Please return every line below that contains the string "ropsten".

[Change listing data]
+ + + +
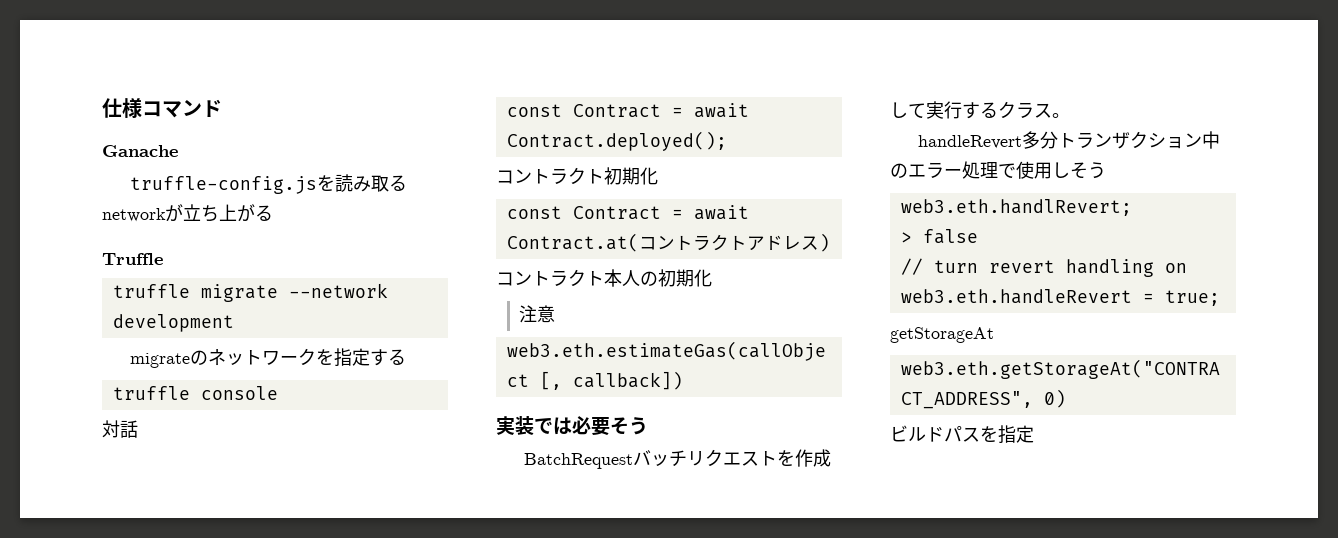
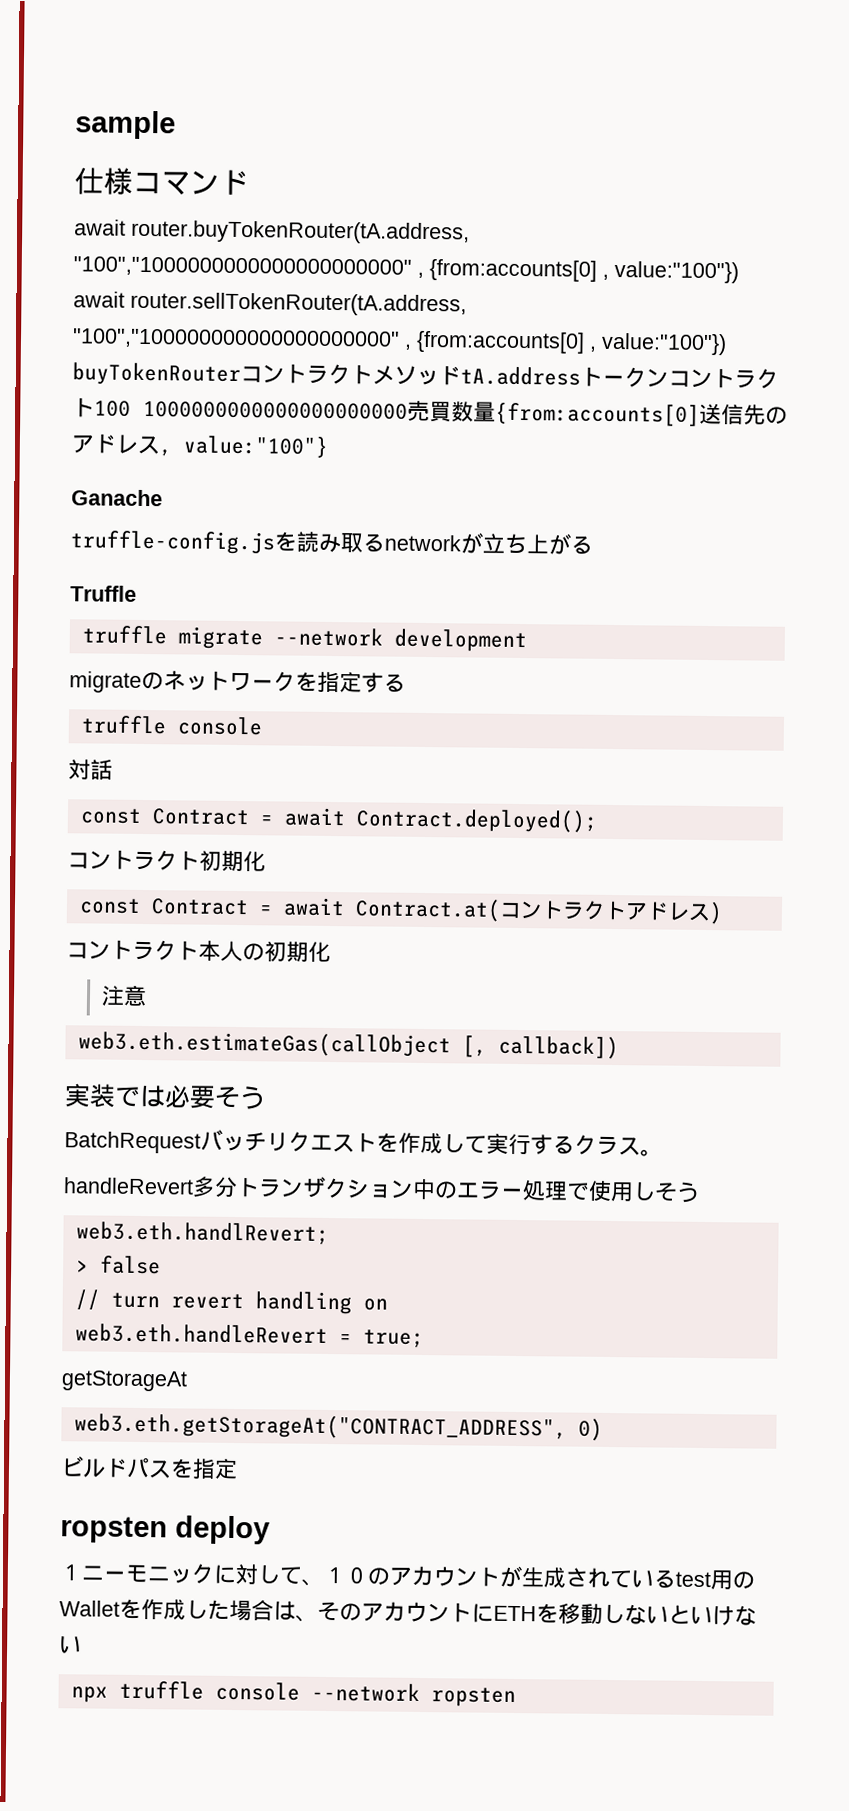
+ sample
+ await router.buyTokenRouter(tA.address, "100","1000000000000000000000" , {from:accounts[0] , value:"100"}) await router.sellTokenRouter(tA.address, "100","100000000000000000000" , {from:accounts[0] , value:"100"}) buyTokenRouterコントラクトメソッドtA.addressトークンコントラクト100 1000000000000000000000売買数量{from:accounts[0]送信先のアドレス, value:"100"}
+ ropsten deploy
+ １ニーモニックに対して、１０のアカウントが生成されているtest用のWalletを作成した場合は、そのアカウントにETHを移動しないといけない
+ npx truffle console --network ropsten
+ + + +
Result:
+ ropsten deploy
+ npx truffle console --network ropsten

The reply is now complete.